What is a Python Bytestring?

Ajika AngeloAjika Angelo
12 min read

In the programming language, Python, binary data and text are often used when working with files, APIs, data encoding and decoding, and networking. In this article, we are going to answer some of the common questions that arise in this process. Some of which include what bytestrings are, how to convert strings to bytes and vice versa, their differences, and many more.

This guide will cover all that is required for you to master bytestrings in Python. We do this by ensuring there are examples in almost every section.

With that, let’s dive right into the details.

What is a Bytestring?

In Python, a bytestring is a sequence of bytes. It is represented by the bytes data type in Python3. As said in the introduction, we use them to handle binary data, for example, images, text, audio, etc. Below is a sample representation of a bytestring in Python.

b_string = b"Hello, Keploy"
print(type(b_string)

How to Create a Bytestring

There are several ways of creating bytestrings in Python. In this section, let’s have a look at some of the common ways below..

Using a byte literal

Here, we create a bytestring by using the b prefix followed by the string literal as shown below.

b_string = b"This is a python bytestring"
print(type(b_string))

Output:

b'This is a python bytestring’

Using the bytes() constructor

Here, we create a bytestring using Python’s built-in constructor bytes(). This constructor takes in a string and an encoding method to use e.g. utf or ascii. An example code is shown below.

b = bytes("Hello", "utf-8")

Converting Strings to Bytestrings (Encoding)

String data types are representations of human-readable characters. They are Unicode by default. For them to be stored, written, or sent, they need to be converted to raw bytes, a process termed encoding. In this section, we explore some of the common ways of converting strings to bytestrings.

Encoding

Using .encode() method

This is the most commonly used way of converting strings to bytestrings. We follow the syntax string.encode(encoding). The snippet below shows a sample of how to use this encoding technique.

s = "Hello"
a = s.encode("utf-8")
print(a)
print(type(a))

From the above snippet, a string, “Hello”, is encoded and saved in the variable a. The output is b’Hello` , and when it's checked for data type, we get output <class 'bytes’>, meaning it's a byte.

Using bytes() constructor

Here, we use the bytes() constructor to encode the string into a bytes object using the built-in bytes() constructor.
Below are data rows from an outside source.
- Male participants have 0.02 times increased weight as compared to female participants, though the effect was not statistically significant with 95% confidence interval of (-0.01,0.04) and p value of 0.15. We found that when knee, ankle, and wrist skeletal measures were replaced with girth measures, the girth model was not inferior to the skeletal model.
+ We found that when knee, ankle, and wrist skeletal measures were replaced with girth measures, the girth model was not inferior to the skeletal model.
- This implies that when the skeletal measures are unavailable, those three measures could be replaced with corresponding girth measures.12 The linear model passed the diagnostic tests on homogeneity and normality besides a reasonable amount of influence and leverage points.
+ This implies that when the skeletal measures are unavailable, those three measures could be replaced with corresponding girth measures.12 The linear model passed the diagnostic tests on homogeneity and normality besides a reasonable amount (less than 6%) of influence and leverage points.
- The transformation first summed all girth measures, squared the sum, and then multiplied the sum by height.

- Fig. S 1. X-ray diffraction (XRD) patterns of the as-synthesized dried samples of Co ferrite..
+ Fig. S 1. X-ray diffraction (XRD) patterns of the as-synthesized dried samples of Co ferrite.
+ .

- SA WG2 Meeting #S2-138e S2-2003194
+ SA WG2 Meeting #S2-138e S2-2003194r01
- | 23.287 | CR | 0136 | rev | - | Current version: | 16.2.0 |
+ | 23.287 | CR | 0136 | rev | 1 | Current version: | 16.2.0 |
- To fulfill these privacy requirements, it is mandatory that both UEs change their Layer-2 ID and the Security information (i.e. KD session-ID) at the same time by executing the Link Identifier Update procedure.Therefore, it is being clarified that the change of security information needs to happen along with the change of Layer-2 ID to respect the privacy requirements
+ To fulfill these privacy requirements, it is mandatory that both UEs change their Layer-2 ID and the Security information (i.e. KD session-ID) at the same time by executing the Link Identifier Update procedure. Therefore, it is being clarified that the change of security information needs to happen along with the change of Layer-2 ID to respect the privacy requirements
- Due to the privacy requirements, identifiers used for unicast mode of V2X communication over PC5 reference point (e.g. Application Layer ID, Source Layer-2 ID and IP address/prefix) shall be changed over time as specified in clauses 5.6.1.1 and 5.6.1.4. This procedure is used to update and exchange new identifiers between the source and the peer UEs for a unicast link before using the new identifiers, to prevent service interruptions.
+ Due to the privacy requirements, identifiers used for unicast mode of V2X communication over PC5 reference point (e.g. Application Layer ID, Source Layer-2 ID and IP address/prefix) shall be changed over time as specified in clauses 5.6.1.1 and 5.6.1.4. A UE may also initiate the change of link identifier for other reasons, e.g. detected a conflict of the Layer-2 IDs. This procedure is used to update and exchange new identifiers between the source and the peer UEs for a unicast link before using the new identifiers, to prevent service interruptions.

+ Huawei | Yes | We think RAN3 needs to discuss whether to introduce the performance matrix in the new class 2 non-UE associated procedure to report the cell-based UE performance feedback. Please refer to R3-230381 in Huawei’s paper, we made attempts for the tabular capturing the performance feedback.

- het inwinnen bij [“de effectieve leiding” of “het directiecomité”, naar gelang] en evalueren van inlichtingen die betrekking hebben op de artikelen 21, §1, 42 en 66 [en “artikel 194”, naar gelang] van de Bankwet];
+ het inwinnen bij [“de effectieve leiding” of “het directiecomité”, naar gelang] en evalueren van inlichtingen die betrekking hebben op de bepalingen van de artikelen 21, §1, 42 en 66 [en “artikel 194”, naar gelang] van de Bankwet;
It is shown in the snippet below.

b = bytes("Hello", "utf-8")

In the above code, we are telling Python to convert the string “Hello” to a bytestring using utf-8.

Using codecs.encode()

Another way is to use the codecs module found in Python. The codecs module is imported and then its encode() function is used to convert the string to a bytestring as shown in the snippet below.

import codecs
b = codecs.encode("Hello", "utf-8")

This method is preferred because of its flexibility. It supports even custom or non-standard encodings, not just standard encodings like utf-8, utf-16, ascii, and so on. A sample of its usage with a custom encoding is shown below.

import codecs
codecs.encode("hello", "rot_13")  # 'uryyb' as output

Converting Bytestrings to Strings (Decoding)

Now that we are familiar with encoding, its reverse is termed decoding. The process of converting a bytestring to a string. This is done to get a readable string from a given byte. There are several ways of doing this in Python, and the common ones are explained below.

Decoding

Using .decode() method

This is the most common technique among developers. The syntax followed is byte.decode(encoding). The snippet below illustrates decoding using the .decode() method.

b = b"Hello"
s = b.decode("utf-8")

From above, b with the byte b’Hello' is decoded while keeping in mind what encoding standard it is. Thus, Python takes 0x48 0x65 0x6C 0x6C 0x6F (the word Hello in UTF‑8/ASCII) and converts it into a string “Hello”.

Note that incase the bytes aren’t valid UTF-8, we get an error. This is shown below.

b_bad = b"\xff"
s = b_bad.decode("utf-8")

Our output will be a UnicodeDecodeError.

Using codecs.decode()

Just like in encoding, we can also use the codecs module for decoding. The snippet below illustrates this.

import codecs
s = codecs.decode(b"Hello", "utf-8")

The decode() function tells Python to take the bytestring and convert them into a readable string using utf-8.

Working with Bytestring Methods

Even if Python bytestrings are not Python strings, Python provides them with almost the same methods. All you need to keep in mind is not to forget the byte literals ( the b” ” suffix). These methods help in searching, transforming, and manipulating binary data as if they are text. They also enable one to deal with bytes as if they were of string data type. Let’s have a detailed look at each of the bytestring methods and their application.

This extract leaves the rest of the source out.